*** Opening of The records ***

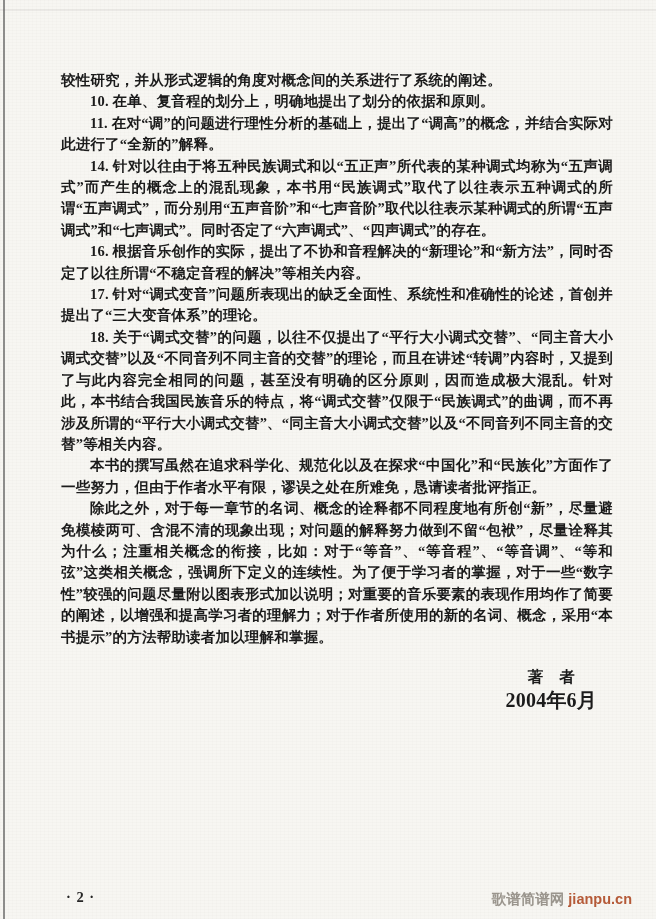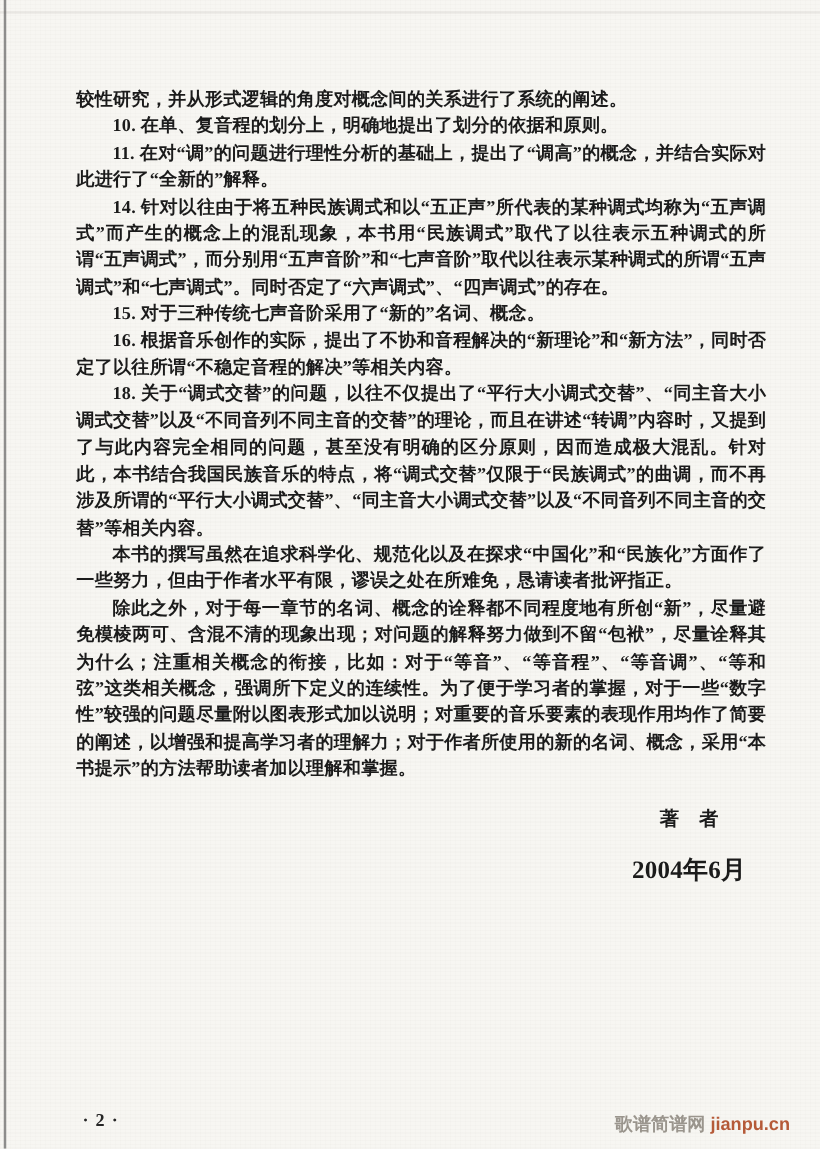--- a/index.html
+++ b/index.html
@@ -113,7 +113,6 @@
         <p class="para indent">10. 在单、复音程的划分上，明确地提出了划分的依据和原则。</p>
         <p class="para indent">11. 在对“调”的问题进行理性分析的基础上，提出了“调高”的概念，并结合实际对此进行了“全新的”解释。</p>
         <p class="para indent">14. 针对以往由于将五种民族调式和以“五正声”所代表的某种调式均称为“五声调式”而产生的概念上的混乱现象，本书用“民族调式”取代了以往表示五种调式的所谓“五声调式”，而分别用“五声音阶”和“七声音阶”取代以往表示某种调式的所谓“五声调式”和“七声调式”。同时否定了“六声调式”、“四声调式”的存在。</p>
-        <p class="para indent">15. 对于三种传统七声音阶采用了“新的”名词、概念。</p>
         <p class="para indent">16. 根据音乐创作的实际，提出了不协和音程解决的“新理论”和“新方法”，同时否定了以往所谓“不稳定音程的解决”等相关内容。</p>
         <p class="para indent">18. 关于“调式交替”的问题，以往不仅提出了“平行大小调式交替”、“同主音大小调式交替”以及“不同音列不同主音的交替”的理论，而且在讲述“转调”内容时，又提到了与此内容完全相同的问题，甚至没有明确的区分原则，因而造成极大混乱。针对此，本书结合我国民族音乐的特点，将“调式交替”仅限于“民族调式”的曲调，而不再涉及所谓的“平行大小调式交替”、“同主音大小调式交替”以及“不同音列不同主音的交替”等相关内容。</p>
         <p class="para indent">本书的撰写虽然在追求科学化、规范化以及在探求“中国化”和“民族化”方面作了一些努力，但由于作者水平有限，谬误之处在所难免，恳请读者批评指正。</p>

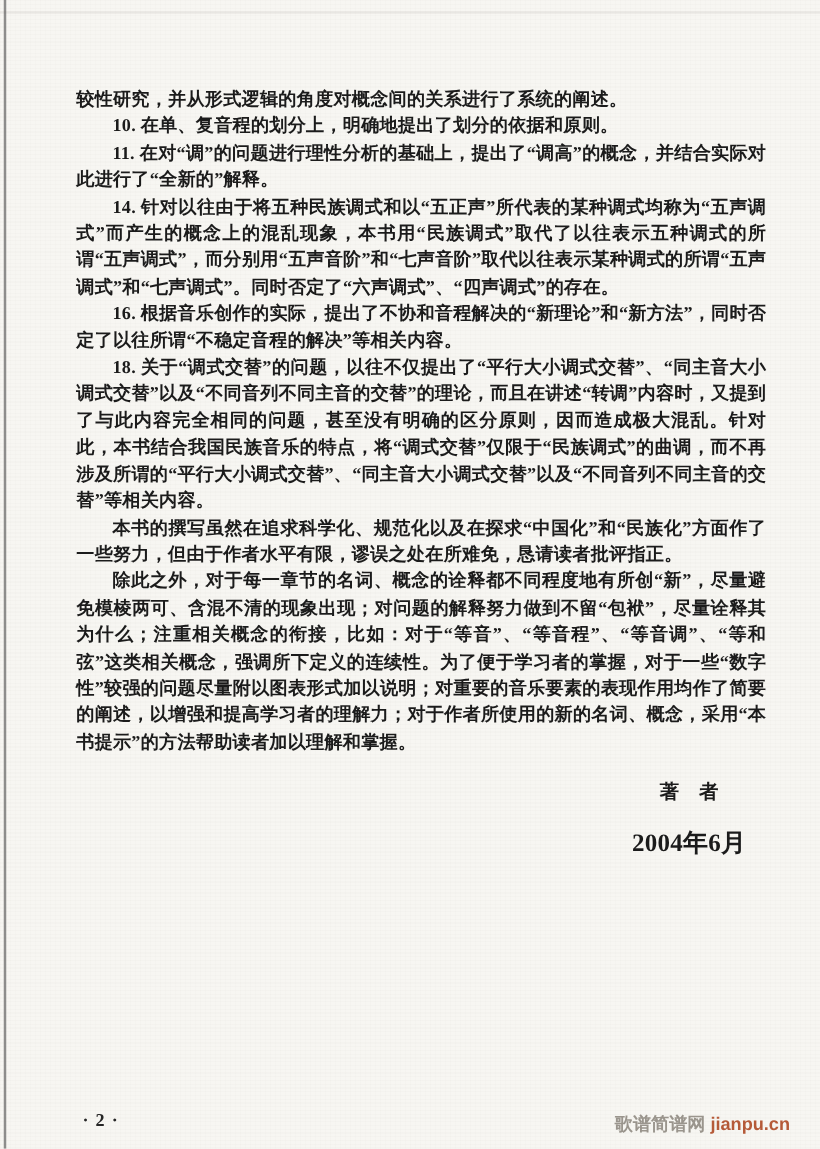--- a/index.html
+++ b/index.html
@@ -114,6 +114,7 @@
         <p class="para indent">11. 在对“调”的问题进行理性分析的基础上，提出了“调高”的概念，并结合实际对此进行了“全新的”解释。</p>
         <p class="para indent">14. 针对以往由于将五种民族调式和以“五正声”所代表的某种调式均称为“五声调式”而产生的概念上的混乱现象，本书用“民族调式”取代了以往表示五种调式的所谓“五声调式”，而分别用“五声音阶”和“七声音阶”取代以往表示某种调式的所谓“五声调式”和“七声调式”。同时否定了“六声调式”、“四声调式”的存在。</p>
         <p class="para indent">16. 根据音乐创作的实际，提出了不协和音程解决的“新理论”和“新方法”，同时否定了以往所谓“不稳定音程的解决”等相关内容。</p>
+        <p class="para indent">17. 针对“调式变音”问题所表现出的缺乏全面性、系统性和准确性的论述，首创并提出了“三大变音体系”的理论。</p>
         <p class="para indent">18. 关于“调式交替”的问题，以往不仅提出了“平行大小调式交替”、“同主音大小调式交替”以及“不同音列不同主音的交替”的理论，而且在讲述“转调”内容时，又提到了与此内容完全相同的问题，甚至没有明确的区分原则，因而造成极大混乱。针对此，本书结合我国民族音乐的特点，将“调式交替”仅限于“民族调式”的曲调，而不再涉及所谓的“平行大小调式交替”、“同主音大小调式交替”以及“不同音列不同主音的交替”等相关内容。</p>
         <p class="para indent">本书的撰写虽然在追求科学化、规范化以及在探求“中国化”和“民族化”方面作了一些努力，但由于作者水平有限，谬误之处在所难免，恳请读者批评指正。</p>
         <p class="para indent">除此之外，对于每一章节的名词、概念的诠释都不同程度地有所创“新”，尽量避免模棱两可、含混不清的现象出现；对问题的解释努力做到不留“包袱”，尽量诠释其为什么；注重相关概念的衔接，比如：对于“等音”、“等音程”、“等音调”、“等和弦”这类相关概念，强调所下定义的连续性。为了便于学习者的掌握，对于一些“数字性”较强的问题尽量附以图表形式加以说明；对重要的音乐要素的表现作用均作了简要的阐述，以增强和提高学习者的理解力；对于作者所使用的新的名词、概念，采用“本书提示”的方法帮助读者加以理解和掌握。</p>

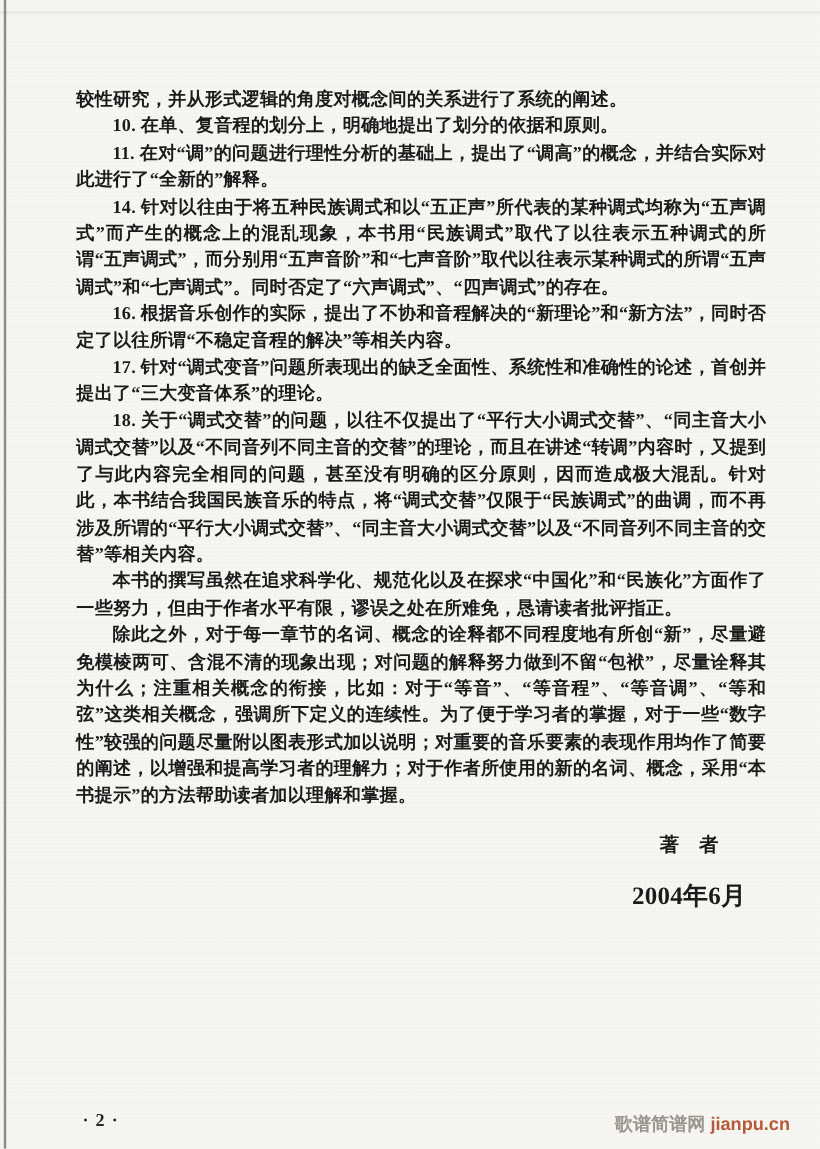--- a/index.html
+++ b/index.html
@@ -73,7 +73,7 @@
   .sig-author {
     font-size: 15.5px;
     font-weight: 700;
-    margin-bottom: 20px;
+    margin-bottom: 3px;
   }
   .sig-date {
     font-size: 20px;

*** Close of The records ***

Activity: Leave out the pictures and give the rest of the records again exactly.

Your solution:
--- a/index.html
+++ b/index.html
@@ -113,7 +113,6 @@
         <p class="para indent">10. 在单、复音程的划分上，明确地提出了划分的依据和原则。</p>
         <p class="para indent">11. 在对“调”的问题进行理性分析的基础上，提出了“调高”的概念，并结合实际对此进行了“全新的”解释。</p>
         <p class="para indent">14. 针对以往由于将五种民族调式和以“五正声”所代表的某种调式均称为“五声调式”而产生的概念上的混乱现象，本书用“民族调式”取代了以往表示五种调式的所谓“五声调式”，而分别用“五声音阶”和“七声音阶”取代以往表示某种调式的所谓“五声调式”和“七声调式”。同时否定了“六声调式”、“四声调式”的存在。</p>
-        <p class="para indent">15. 对于三种传统七声音阶采用了“新的”名词、概念。</p>
         <p class="para indent">16. 根据音乐创作的实际，提出了不协和音程解决的“新理论”和“新方法”，同时否定了以往所谓“不稳定音程的解决”等相关内容。</p>
         <p class="para indent">18. 关于“调式交替”的问题，以往不仅提出了“平行大小调式交替”、“同主音大小调式交替”以及“不同音列不同主音的交替”的理论，而且在讲述“转调”内容时，又提到了与此内容完全相同的问题，甚至没有明确的区分原则，因而造成极大混乱。针对此，本书结合我国民族音乐的特点，将“调式交替”仅限于“民族调式”的曲调，而不再涉及所谓的“平行大小调式交替”、“同主音大小调式交替”以及“不同音列不同主音的交替”等相关内容。</p>
         <p class="para indent">本书的撰写虽然在追求科学化、规范化以及在探求“中国化”和“民族化”方面作了一些努力，但由于作者水平有限，谬误之处在所难免，恳请读者批评指正。</p>

--- a/index.html
+++ b/index.html
@@ -114,6 +114,7 @@
         <p class="para indent">11. 在对“调”的问题进行理性分析的基础上，提出了“调高”的概念，并结合实际对此进行了“全新的”解释。</p>
         <p class="para indent">14. 针对以往由于将五种民族调式和以“五正声”所代表的某种调式均称为“五声调式”而产生的概念上的混乱现象，本书用“民族调式”取代了以往表示五种调式的所谓“五声调式”，而分别用“五声音阶”和“七声音阶”取代以往表示某种调式的所谓“五声调式”和“七声调式”。同时否定了“六声调式”、“四声调式”的存在。</p>
         <p class="para indent">16. 根据音乐创作的实际，提出了不协和音程解决的“新理论”和“新方法”，同时否定了以往所谓“不稳定音程的解决”等相关内容。</p>
+        <p class="para indent">17. 针对“调式变音”问题所表现出的缺乏全面性、系统性和准确性的论述，首创并提出了“三大变音体系”的理论。</p>
         <p class="para indent">18. 关于“调式交替”的问题，以往不仅提出了“平行大小调式交替”、“同主音大小调式交替”以及“不同音列不同主音的交替”的理论，而且在讲述“转调”内容时，又提到了与此内容完全相同的问题，甚至没有明确的区分原则，因而造成极大混乱。针对此，本书结合我国民族音乐的特点，将“调式交替”仅限于“民族调式”的曲调，而不再涉及所谓的“平行大小调式交替”、“同主音大小调式交替”以及“不同音列不同主音的交替”等相关内容。</p>
         <p class="para indent">本书的撰写虽然在追求科学化、规范化以及在探求“中国化”和“民族化”方面作了一些努力，但由于作者水平有限，谬误之处在所难免，恳请读者批评指正。</p>
         <p class="para indent">除此之外，对于每一章节的名词、概念的诠释都不同程度地有所创“新”，尽量避免模棱两可、含混不清的现象出现；对问题的解释努力做到不留“包袱”，尽量诠释其为什么；注重相关概念的衔接，比如：对于“等音”、“等音程”、“等音调”、“等和弦”这类相关概念，强调所下定义的连续性。为了便于学习者的掌握，对于一些“数字性”较强的问题尽量附以图表形式加以说明；对重要的音乐要素的表现作用均作了简要的阐述，以增强和提高学习者的理解力；对于作者所使用的新的名词、概念，采用“本书提示”的方法帮助读者加以理解和掌握。</p>

--- a/index.html
+++ b/index.html
@@ -73,7 +73,7 @@
   .sig-author {
     font-size: 15.5px;
     font-weight: 700;
-    margin-bottom: 20px;
+    margin-bottom: 3px;
   }
   .sig-date {
     font-size: 20px;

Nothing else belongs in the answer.